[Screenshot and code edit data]
-------------------------

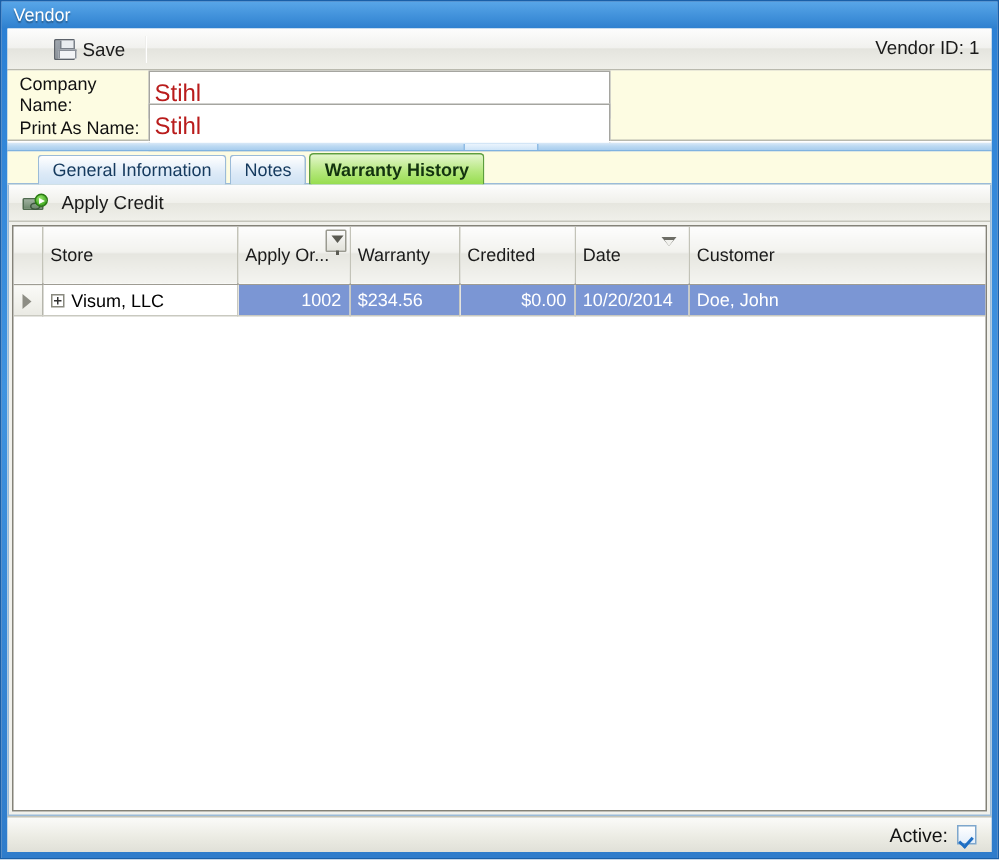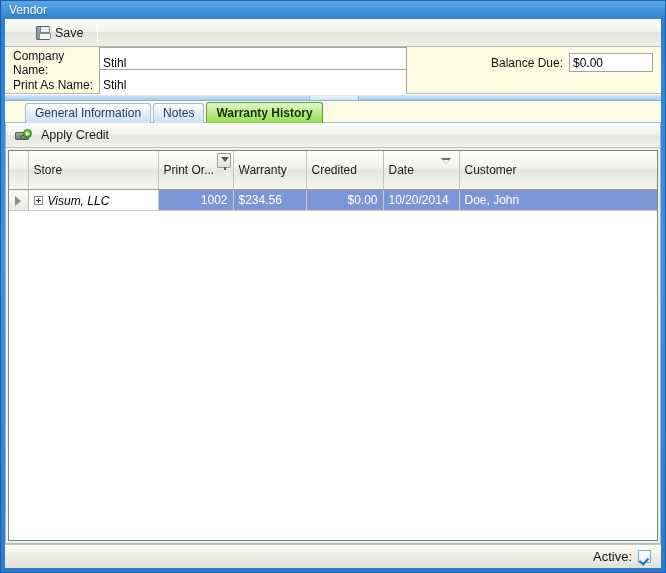"Vendor ID: 1" div { html: none -> <div>Vendor ID: 1</div> }
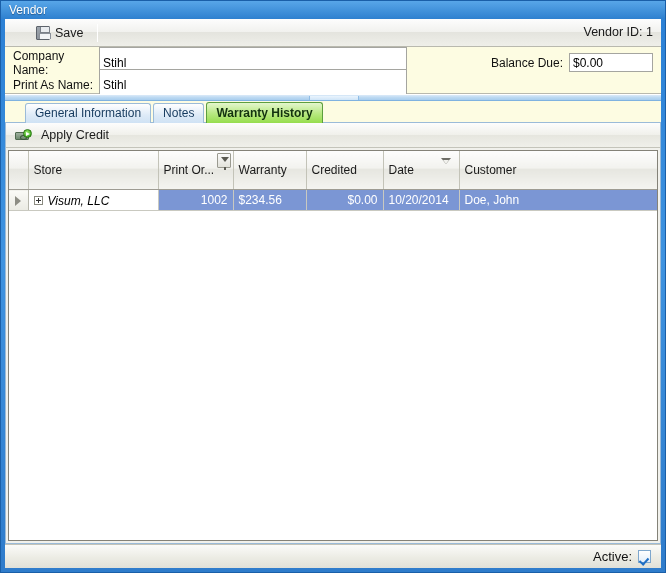"Stihl" .finput { color: #000000 -> #b91c1c; font-size: 12px -> 16px }
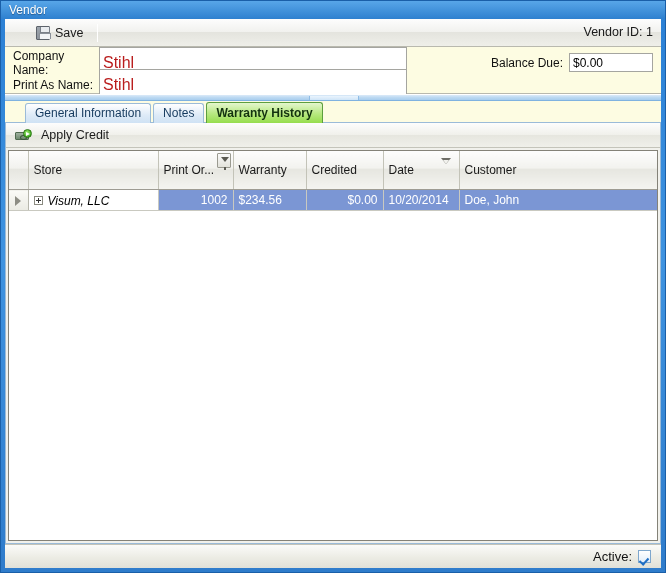"Balance Due:" div { html: <div> <div>Balance Due:</div> <input> </div> -> none }
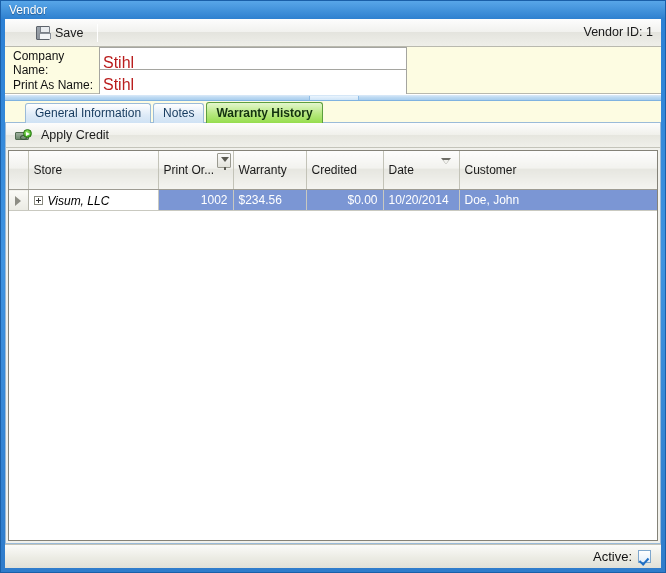"Print Or..." span { text: Print -> Apply }
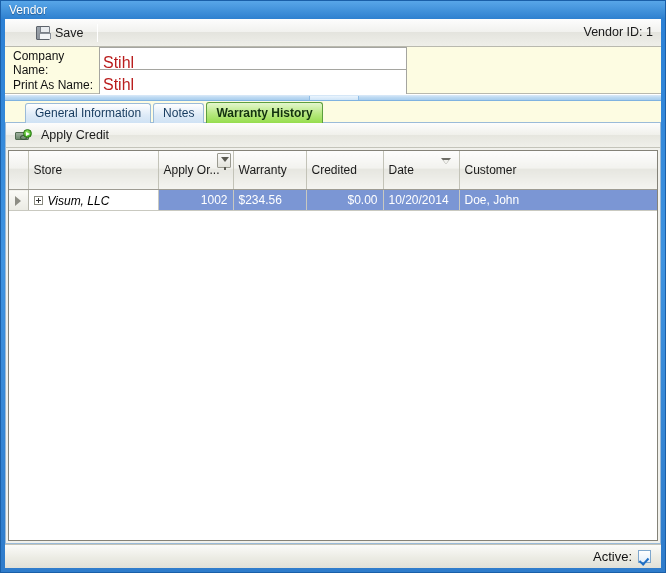"Visum, LLC" td.cell-focused { font-style: italic -> none }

-------------------------

■ Exercise directions
The records above are to be repeated exactly, with the pictures left out.

■ Final answer
"Vendor ID: 1" div { html: none -> <div>Vendor ID: 1</div> }
"Stihl" .finput { color: #000000 -> #b91c1c; font-size: 12px -> 16px }
"Balance Due:" div { html: <div> <div>Balance Due:</div> <input> </div> -> none }
"Print Or..." span { text: Print -> Apply }
"Visum, LLC" td.cell-focused { font-style: italic -> none }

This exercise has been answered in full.